FORT LAUDERDALE, Fla. -- Only two players scored rushing touchdowns against Notre Dame during the regular season. Alabama scored at least two rushing touchdowns in 10 of its 14 games this year.

So something's going to give when Eddie Lacy, T.J. Yeldon and a strong offensive line meet Notre Dame's front seven on Monday.

Pittsburgh's Ray Graham was one of the few running backs to have some sustained success against Notre Dame's defense this year -- and, not by coincidence, his team came closer than any other Irish opponent to winning in 2012. Graham averaged 7.2 yards per carry on Nov. 3, with a 55-yard run to open the game setting the tone for Notre Dame's worst defensive performance of the season.

"The rushes they had came off missed tackles or things like that," safety Matthias Farley said. "Just to make the tackles and be more assignment-sound across the board."

Farley was a main culprit in those missed tackles, with one on Graham's 55-yard run and another on a 16-yard touchdown run by the Pittsburgh back. But it wasn't all on Farley -- Pittsburgh's offensive line gave Notre Dame's front seven some different looks, and a lot of Graham's success was paved by keeping Manti Te'o out of the defensive equation.

"He's the leader and the heart of that defense," Lacy observed. "If you can somehow get him out of his game or something like that, I think we have a pretty good chance of being successful."

That's not to say the rest of Notre Dame's defense is populated with a bunch of slouches. In particular, the Barrett Jones-Louis Nix matchup will be key in either carving out yards for Lacy and Yeldon or allowing Notre Dame's defense to limit Alabama's ground attack.

RELATED: Alabama offense holds Irish 'D' in high esteem

Against Pittsburgh, though, part of Notre Dame's problem was a lack of effort. Players thought they didn't have to play their best to beat Pittsburgh, and that's a lesson they nearly learned the hard way.

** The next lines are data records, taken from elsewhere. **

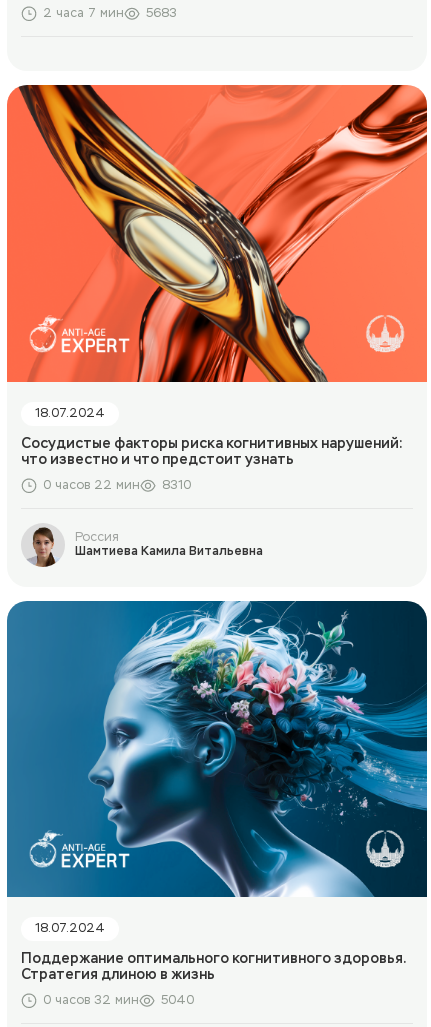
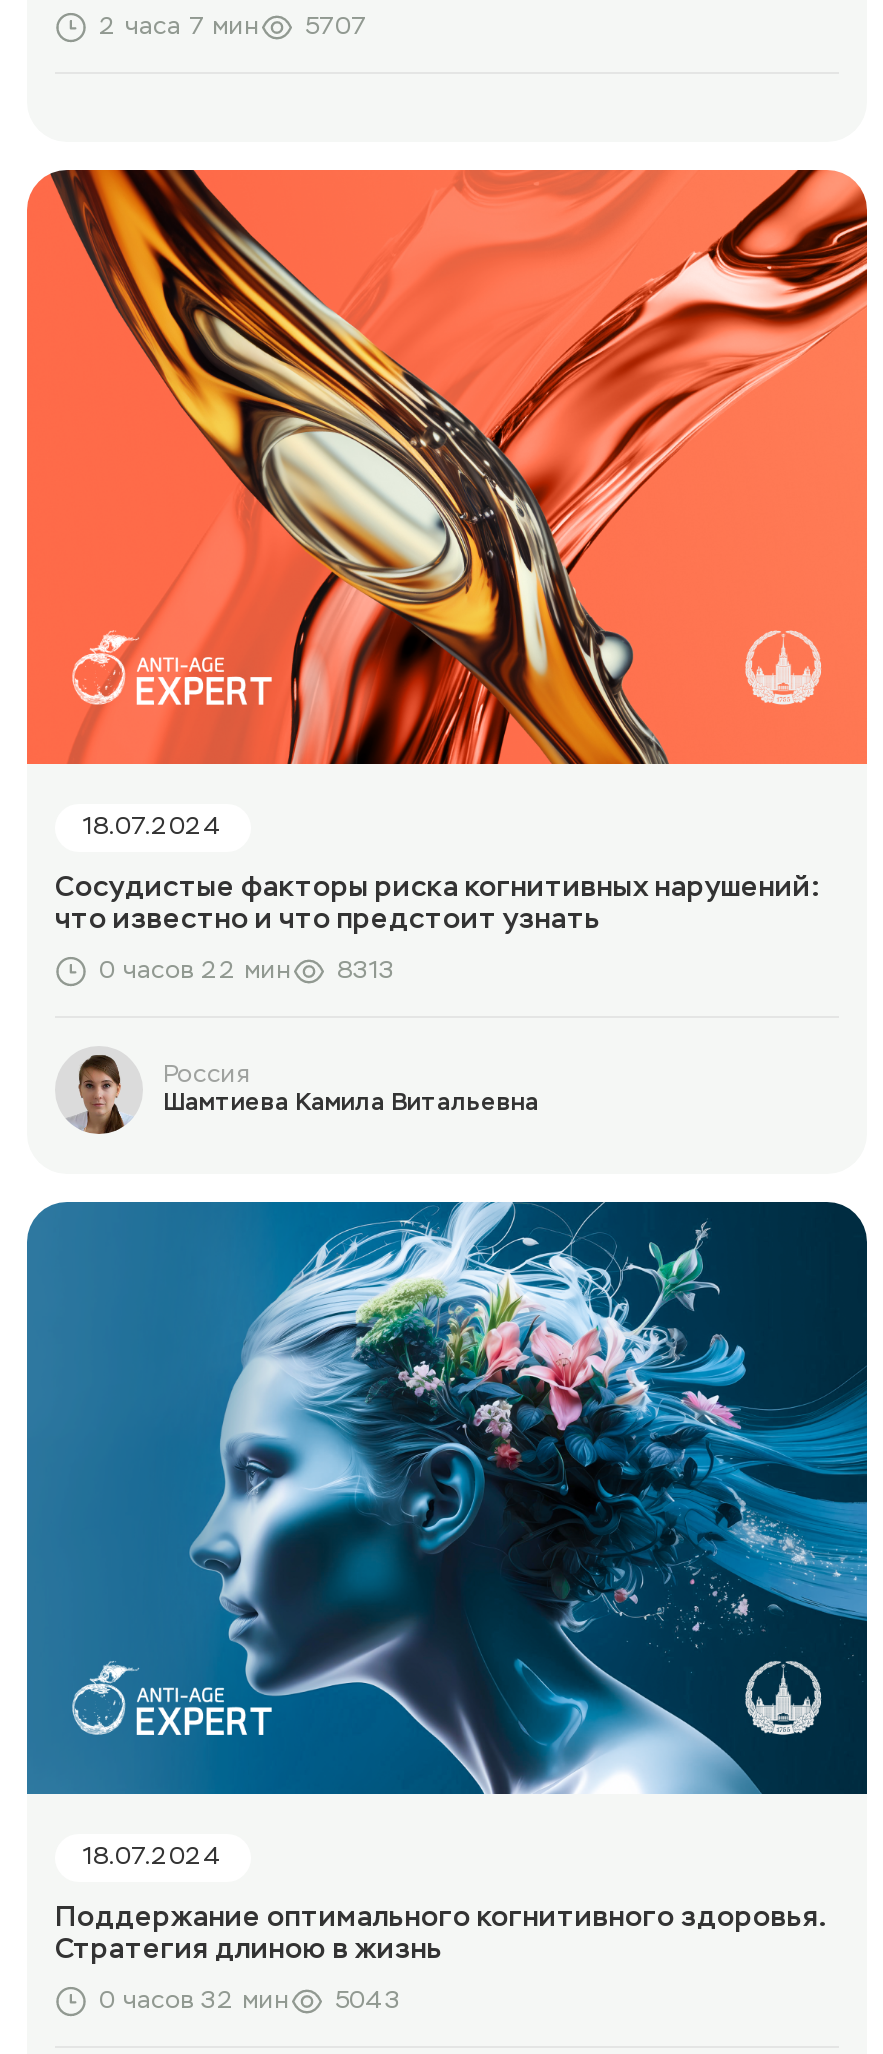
- 2 часа 7 мин 5683
+ 2 часа 7 мин 5707

- 8310
+ 8313

- 5040
+ 5043
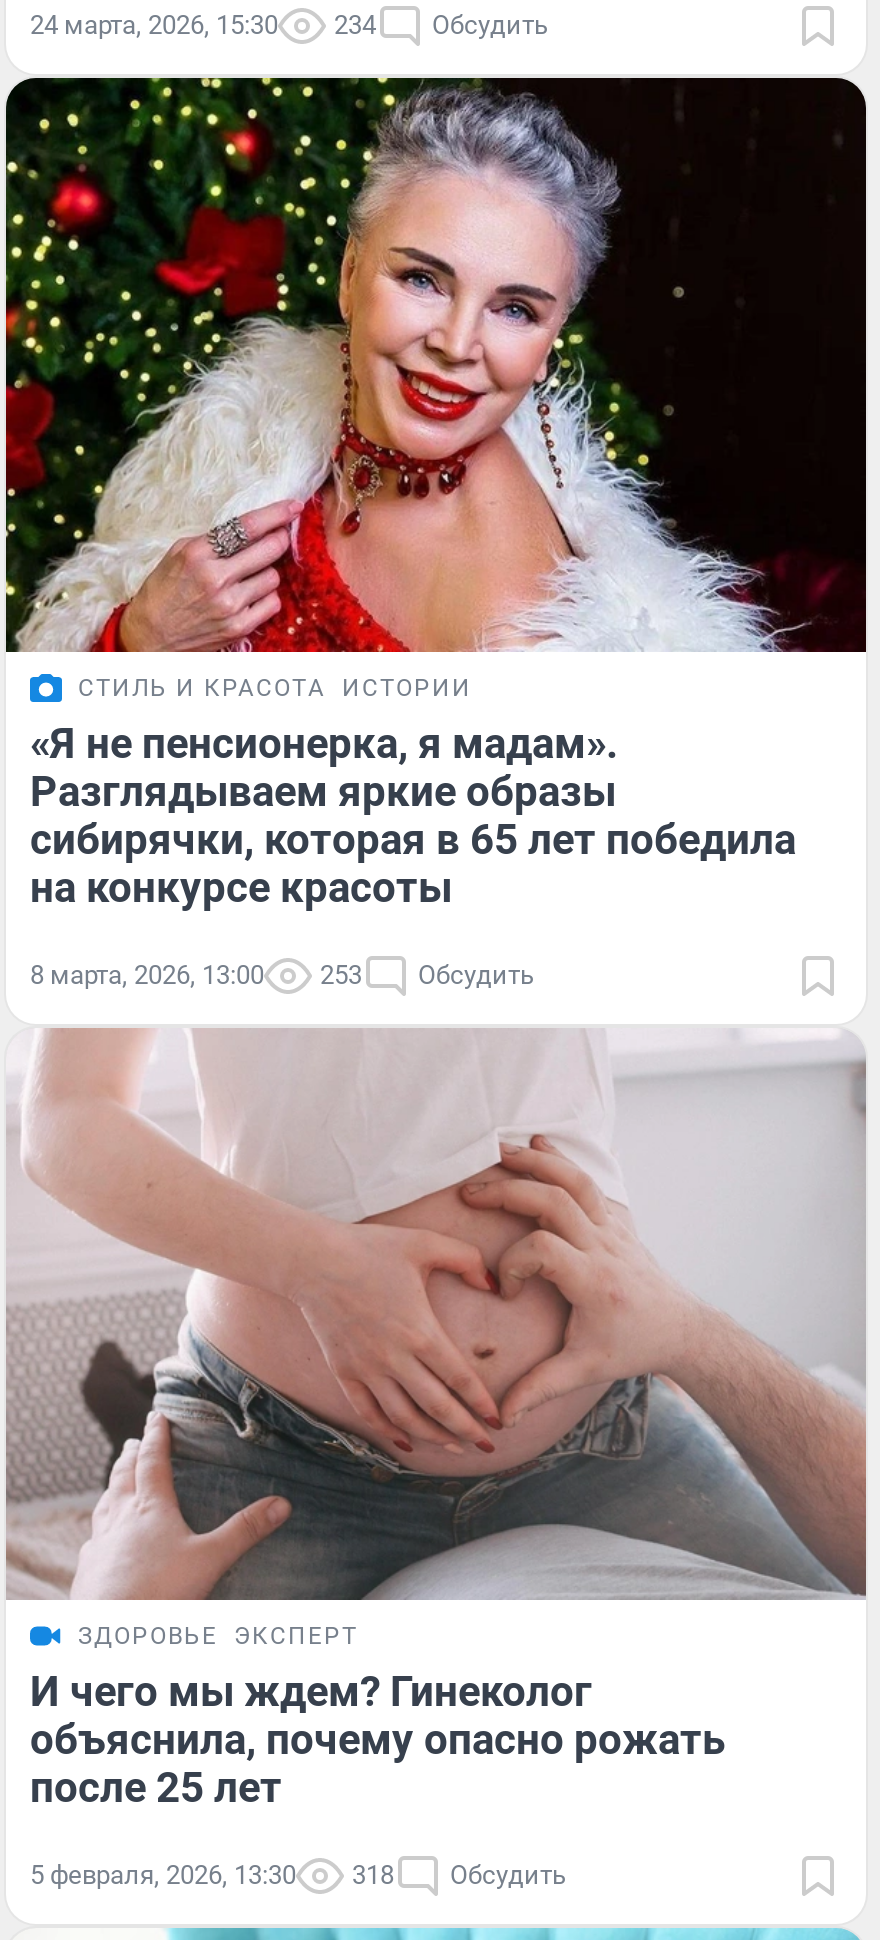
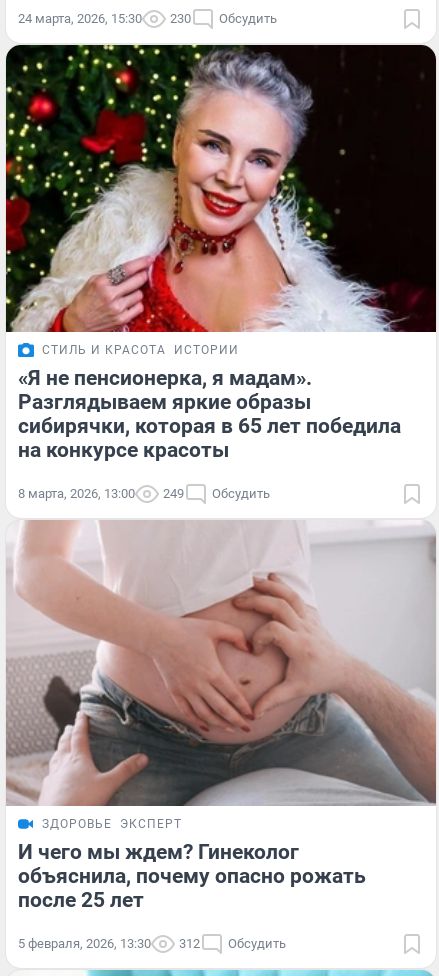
- 24 марта, 2026, 15:30 234 Обсудить
+ 24 марта, 2026, 15:30 230 Обсудить

- 8 марта, 2026, 13:00 253 Обсудить
+ 8 марта, 2026, 13:00 249 Обсудить

- 5 февраля, 2026, 13:30 318 Обсудить
+ 5 февраля, 2026, 13:30 312 Обсудить
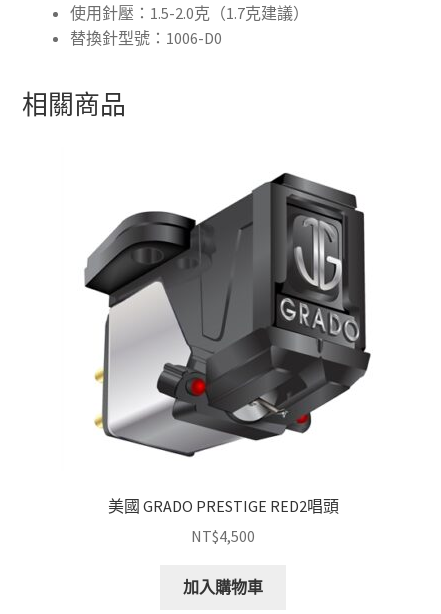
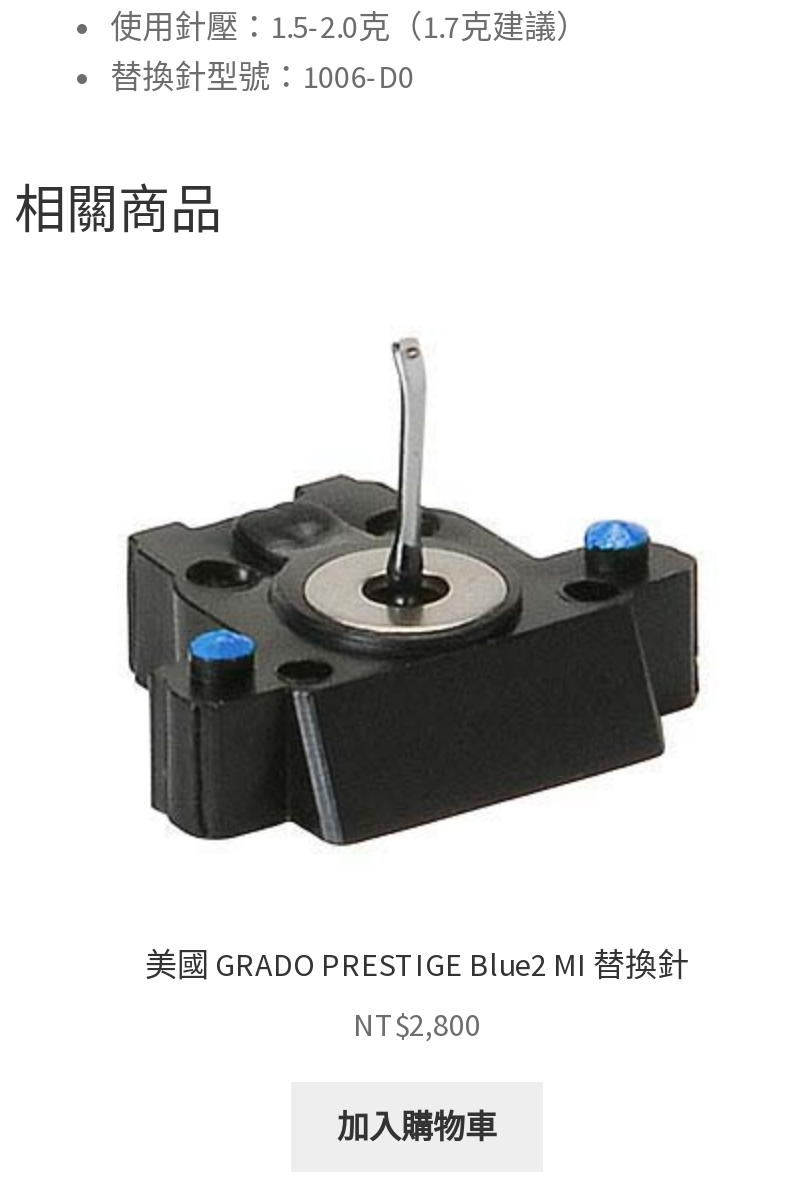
- [image]
- 美國 GRADO PRESTIGE RED2唱頭
+ [image]
+ 美國 GRADO PRESTIGE Blue2 MI 替換針

- NT$4,500
+ NT$2,800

"We're not good enough to overlook a team," defensive end Kapron Lewis-Moore said.

Effort won't be an issue Monday with the stakes as high as they've been in nearly a quarter century for Notre Dame. But Pittsburgh showed, at least for about 30 minutes, that there is a way to neutralize Te'o and the Irish defense. And that was done with an offensive line nowhere near as talented as the one possessed by Alabama.

"They're the finest collection tackle to tackle, group of players that we've faced so far," defensive coordinator Bob Diaco said. " The backs are really the battery of that team, the battery of that offense, which is the battery of that team. But they're facilitated by the offensive line. The offensive line is really the marquee position group of that pretty marquee offense."

If Alabama's running backs are chewing up yards, it'll open up play-action passes for A.J. McCarron, who's often been lethal throwing on fakes. If Alabama can't sustain success on the ground, though, their offense is beatable against a good defense.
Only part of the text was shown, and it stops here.